Pulverized and pummeled the sorry souls. 

A devastating vaporization. A belligerent beatdown -- and an intra-Division-I record. 

Friday night in Salt Lake City, the (unranked) Utah Utes were entirely disrespectful to the visiting Mississippi Valley State Delta Devils, so much so that the final score of 143-49 gave men's Division I college basketball its largest margin of victory/defeat in its 100-plus-year history. The key distinction being that such a record is held within the confines of D-I; there have been bigger beatdowns, but the losing team has been outside the D-I infrastructure. 

The 94-point differential is absurd when you really think about it. There will be so many teams -- maybe even more than 100 -- that fail to even score 94 themselves in a game this season, let alone come close to winning by that much.  

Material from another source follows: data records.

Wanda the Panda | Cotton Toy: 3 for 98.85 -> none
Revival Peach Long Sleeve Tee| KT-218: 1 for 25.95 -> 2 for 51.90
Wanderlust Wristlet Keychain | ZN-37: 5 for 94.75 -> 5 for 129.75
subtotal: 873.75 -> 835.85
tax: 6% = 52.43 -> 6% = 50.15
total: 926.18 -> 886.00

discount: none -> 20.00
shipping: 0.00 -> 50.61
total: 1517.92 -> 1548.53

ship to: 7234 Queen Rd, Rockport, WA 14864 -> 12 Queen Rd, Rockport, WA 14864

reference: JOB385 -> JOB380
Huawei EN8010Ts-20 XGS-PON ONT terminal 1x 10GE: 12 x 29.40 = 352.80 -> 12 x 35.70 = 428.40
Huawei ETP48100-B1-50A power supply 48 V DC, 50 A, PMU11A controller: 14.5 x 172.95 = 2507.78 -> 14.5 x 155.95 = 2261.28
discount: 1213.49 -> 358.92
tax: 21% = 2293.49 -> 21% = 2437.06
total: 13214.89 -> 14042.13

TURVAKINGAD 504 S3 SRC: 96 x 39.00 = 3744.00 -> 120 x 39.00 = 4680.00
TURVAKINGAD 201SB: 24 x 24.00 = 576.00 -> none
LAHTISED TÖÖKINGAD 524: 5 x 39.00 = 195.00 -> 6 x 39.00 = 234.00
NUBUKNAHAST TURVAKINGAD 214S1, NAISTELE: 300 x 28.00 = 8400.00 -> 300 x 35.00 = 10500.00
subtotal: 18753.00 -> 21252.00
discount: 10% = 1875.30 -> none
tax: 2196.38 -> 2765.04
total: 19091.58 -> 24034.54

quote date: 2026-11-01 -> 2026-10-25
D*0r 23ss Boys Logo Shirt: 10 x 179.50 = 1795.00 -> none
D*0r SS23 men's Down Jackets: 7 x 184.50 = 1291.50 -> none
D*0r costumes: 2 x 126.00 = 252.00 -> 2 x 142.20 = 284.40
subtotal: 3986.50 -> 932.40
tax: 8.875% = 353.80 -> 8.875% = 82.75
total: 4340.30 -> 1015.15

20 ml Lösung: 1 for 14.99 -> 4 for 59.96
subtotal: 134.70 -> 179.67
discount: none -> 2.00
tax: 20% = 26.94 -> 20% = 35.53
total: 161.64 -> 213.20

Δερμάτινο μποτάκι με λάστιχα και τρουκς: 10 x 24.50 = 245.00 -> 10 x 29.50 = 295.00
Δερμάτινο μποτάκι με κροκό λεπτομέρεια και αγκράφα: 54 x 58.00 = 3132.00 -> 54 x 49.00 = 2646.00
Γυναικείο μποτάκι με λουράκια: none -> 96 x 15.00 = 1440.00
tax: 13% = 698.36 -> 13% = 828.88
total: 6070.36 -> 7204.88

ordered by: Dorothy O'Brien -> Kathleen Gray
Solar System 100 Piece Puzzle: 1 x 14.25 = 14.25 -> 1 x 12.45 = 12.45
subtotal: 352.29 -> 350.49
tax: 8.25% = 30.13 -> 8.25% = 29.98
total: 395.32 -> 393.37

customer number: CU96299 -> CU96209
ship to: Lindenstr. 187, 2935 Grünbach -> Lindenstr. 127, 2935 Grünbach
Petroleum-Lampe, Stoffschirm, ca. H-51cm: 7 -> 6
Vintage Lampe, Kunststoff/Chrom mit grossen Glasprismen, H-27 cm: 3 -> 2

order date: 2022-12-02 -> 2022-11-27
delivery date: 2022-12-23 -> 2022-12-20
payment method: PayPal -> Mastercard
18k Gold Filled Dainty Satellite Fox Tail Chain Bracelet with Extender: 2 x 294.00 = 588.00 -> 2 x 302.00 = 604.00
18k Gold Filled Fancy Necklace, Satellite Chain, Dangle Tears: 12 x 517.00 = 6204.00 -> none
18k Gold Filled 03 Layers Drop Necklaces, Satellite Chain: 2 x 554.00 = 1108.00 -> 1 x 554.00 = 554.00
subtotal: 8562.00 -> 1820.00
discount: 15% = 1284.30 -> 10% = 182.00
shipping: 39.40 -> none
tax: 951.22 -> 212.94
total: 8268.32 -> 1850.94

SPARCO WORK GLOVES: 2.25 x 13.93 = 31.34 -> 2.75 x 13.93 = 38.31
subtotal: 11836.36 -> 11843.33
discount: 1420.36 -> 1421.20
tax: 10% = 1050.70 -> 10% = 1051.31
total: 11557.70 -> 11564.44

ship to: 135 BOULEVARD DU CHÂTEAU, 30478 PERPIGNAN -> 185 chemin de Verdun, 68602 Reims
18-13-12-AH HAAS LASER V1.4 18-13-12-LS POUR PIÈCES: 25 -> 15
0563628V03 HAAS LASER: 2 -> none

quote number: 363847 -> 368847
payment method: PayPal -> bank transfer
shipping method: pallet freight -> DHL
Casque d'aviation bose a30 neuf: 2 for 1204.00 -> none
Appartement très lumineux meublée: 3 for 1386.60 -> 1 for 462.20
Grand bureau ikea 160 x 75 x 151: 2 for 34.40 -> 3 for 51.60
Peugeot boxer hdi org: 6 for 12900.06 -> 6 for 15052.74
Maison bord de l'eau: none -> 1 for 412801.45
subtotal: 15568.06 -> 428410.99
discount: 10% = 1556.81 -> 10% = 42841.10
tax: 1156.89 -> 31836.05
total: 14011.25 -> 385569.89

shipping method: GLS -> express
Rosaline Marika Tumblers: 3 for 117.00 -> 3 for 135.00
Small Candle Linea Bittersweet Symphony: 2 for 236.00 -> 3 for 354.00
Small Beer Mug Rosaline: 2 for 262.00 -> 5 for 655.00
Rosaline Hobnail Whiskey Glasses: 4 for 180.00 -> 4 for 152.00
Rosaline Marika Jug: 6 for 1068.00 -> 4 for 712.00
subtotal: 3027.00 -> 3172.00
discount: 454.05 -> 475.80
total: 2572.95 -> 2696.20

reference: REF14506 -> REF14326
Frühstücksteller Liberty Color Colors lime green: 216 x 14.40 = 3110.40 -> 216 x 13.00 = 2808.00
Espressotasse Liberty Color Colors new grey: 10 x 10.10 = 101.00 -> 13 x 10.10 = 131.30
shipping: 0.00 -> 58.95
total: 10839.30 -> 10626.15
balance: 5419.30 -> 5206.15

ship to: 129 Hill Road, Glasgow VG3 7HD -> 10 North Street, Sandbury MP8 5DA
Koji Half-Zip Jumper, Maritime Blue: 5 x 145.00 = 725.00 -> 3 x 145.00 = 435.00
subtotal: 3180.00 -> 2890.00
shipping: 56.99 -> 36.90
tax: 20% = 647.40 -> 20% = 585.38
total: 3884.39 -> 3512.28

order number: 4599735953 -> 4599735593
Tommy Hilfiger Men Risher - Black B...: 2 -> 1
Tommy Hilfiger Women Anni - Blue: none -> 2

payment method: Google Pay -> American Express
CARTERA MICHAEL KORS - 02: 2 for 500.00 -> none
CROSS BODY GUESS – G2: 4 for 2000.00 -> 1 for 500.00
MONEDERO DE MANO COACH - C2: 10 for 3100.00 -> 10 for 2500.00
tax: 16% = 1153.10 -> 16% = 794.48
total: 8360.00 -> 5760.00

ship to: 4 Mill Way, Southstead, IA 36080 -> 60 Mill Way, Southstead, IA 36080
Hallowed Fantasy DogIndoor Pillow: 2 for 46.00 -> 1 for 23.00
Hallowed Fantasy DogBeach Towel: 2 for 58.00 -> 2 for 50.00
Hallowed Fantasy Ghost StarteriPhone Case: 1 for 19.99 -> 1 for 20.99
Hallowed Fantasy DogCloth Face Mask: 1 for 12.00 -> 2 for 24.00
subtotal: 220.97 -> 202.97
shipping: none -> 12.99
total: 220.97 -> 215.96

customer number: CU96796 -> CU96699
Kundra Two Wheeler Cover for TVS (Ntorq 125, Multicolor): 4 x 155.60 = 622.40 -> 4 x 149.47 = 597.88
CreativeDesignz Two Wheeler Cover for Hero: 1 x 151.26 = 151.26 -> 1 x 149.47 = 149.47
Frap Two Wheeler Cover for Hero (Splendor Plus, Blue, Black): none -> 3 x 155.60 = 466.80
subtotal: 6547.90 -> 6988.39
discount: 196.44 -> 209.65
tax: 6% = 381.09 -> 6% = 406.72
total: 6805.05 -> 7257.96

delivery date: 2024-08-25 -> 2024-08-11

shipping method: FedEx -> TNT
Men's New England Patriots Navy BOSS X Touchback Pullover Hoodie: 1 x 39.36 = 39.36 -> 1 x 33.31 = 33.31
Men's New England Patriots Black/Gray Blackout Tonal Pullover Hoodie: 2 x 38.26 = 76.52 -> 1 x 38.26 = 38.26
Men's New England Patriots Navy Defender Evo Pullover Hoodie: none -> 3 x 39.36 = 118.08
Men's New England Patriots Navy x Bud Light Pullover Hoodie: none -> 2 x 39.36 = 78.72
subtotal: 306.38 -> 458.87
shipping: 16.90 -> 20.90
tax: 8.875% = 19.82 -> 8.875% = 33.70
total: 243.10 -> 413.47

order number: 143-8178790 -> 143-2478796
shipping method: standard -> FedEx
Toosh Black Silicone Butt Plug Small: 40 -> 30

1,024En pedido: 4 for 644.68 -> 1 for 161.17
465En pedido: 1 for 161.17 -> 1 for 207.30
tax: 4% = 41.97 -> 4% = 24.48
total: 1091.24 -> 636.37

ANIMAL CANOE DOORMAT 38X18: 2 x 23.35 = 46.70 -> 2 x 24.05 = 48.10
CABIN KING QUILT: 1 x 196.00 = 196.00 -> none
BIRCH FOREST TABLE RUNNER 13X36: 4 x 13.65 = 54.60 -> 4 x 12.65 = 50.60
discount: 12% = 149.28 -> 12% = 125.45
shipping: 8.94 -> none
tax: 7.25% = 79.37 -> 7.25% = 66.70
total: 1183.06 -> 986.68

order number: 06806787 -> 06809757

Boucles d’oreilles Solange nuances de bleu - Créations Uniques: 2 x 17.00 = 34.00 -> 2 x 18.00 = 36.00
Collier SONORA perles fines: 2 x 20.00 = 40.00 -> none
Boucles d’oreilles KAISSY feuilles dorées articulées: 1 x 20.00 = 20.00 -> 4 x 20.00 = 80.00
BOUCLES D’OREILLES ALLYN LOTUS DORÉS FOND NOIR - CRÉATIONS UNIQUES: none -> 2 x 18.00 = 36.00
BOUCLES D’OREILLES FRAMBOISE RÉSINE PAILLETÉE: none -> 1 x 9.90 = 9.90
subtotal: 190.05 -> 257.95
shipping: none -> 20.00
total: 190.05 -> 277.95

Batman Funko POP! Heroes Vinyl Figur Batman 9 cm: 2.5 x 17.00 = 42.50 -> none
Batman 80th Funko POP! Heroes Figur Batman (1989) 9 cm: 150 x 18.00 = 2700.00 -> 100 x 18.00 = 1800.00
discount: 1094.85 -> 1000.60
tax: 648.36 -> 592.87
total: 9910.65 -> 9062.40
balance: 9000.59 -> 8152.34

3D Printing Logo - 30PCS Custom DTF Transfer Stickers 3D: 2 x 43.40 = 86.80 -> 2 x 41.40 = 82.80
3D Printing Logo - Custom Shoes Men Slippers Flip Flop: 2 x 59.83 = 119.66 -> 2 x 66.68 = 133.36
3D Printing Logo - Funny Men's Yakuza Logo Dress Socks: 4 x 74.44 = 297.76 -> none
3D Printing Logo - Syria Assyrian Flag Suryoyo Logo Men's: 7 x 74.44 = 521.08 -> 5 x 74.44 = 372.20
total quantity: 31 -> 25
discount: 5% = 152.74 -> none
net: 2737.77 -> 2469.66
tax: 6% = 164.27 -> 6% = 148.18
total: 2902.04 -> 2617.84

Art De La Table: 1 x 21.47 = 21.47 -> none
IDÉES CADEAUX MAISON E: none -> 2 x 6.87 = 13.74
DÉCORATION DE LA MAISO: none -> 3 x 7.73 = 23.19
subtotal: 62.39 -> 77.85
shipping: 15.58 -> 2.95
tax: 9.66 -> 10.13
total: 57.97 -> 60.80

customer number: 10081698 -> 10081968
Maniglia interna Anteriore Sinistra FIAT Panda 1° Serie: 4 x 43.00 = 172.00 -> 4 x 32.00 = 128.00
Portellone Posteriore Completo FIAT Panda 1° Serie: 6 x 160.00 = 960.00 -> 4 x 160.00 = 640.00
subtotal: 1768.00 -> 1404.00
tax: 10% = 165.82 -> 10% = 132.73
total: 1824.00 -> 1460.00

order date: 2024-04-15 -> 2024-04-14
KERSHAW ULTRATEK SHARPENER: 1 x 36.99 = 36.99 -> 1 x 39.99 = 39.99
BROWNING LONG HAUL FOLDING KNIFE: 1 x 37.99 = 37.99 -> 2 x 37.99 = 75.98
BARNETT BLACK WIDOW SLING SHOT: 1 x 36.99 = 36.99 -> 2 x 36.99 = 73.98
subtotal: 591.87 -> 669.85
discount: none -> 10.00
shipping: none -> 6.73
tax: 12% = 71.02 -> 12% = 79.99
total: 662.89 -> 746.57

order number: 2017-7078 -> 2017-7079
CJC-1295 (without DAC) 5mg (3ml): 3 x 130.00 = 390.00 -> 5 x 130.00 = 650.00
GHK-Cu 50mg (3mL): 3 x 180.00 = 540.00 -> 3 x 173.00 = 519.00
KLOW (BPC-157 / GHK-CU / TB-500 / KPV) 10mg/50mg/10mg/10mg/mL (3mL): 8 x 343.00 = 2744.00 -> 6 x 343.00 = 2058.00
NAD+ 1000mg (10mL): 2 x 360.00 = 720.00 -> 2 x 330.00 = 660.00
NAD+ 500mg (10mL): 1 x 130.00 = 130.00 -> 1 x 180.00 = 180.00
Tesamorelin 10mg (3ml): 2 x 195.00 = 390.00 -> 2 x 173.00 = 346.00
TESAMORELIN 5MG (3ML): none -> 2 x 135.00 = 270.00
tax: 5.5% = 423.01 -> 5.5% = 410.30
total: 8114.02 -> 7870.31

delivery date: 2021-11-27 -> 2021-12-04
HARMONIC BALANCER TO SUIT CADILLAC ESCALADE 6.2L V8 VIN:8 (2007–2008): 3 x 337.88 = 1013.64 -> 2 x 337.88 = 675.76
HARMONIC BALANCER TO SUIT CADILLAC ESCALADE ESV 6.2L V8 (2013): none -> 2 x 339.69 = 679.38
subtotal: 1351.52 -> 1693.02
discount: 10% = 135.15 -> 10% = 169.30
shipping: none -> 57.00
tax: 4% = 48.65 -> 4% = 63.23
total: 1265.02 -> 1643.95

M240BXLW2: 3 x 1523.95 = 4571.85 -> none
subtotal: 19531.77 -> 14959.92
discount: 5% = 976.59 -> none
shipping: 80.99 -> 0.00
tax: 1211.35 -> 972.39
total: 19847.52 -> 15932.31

If you're curious on the all-time record for margin of victory, well it's one that will never be broken: In the 1917-18 season, Georgia beat Southeastern Christian by 120 points (122-2!). 

The Utes had nine players in double figures, including all its starters. The leading scorer: Timmy Allen with 26 on 9-of-11 shooting. The Utes were 50% from 3 (17 for 34) and were a dreamy 40 for 56 from 2-point range. That's 71.4%. Rebound margin is an overrated and outdated stat, but when you win the battle on the boards 68-28, the dominance is obvious. That's what Utah did to the Delta Devils, who alas rated as the worst team in college basketball heading into the season in my 1-353 rankings. 

Utah's 143 points vs. a D-I team are the most in the sport since Butler plunked 144 on The Citadel's head to open the 2015-16 season. Quite the stark contrast from Syracuse being held to its lowest point total in 74 years.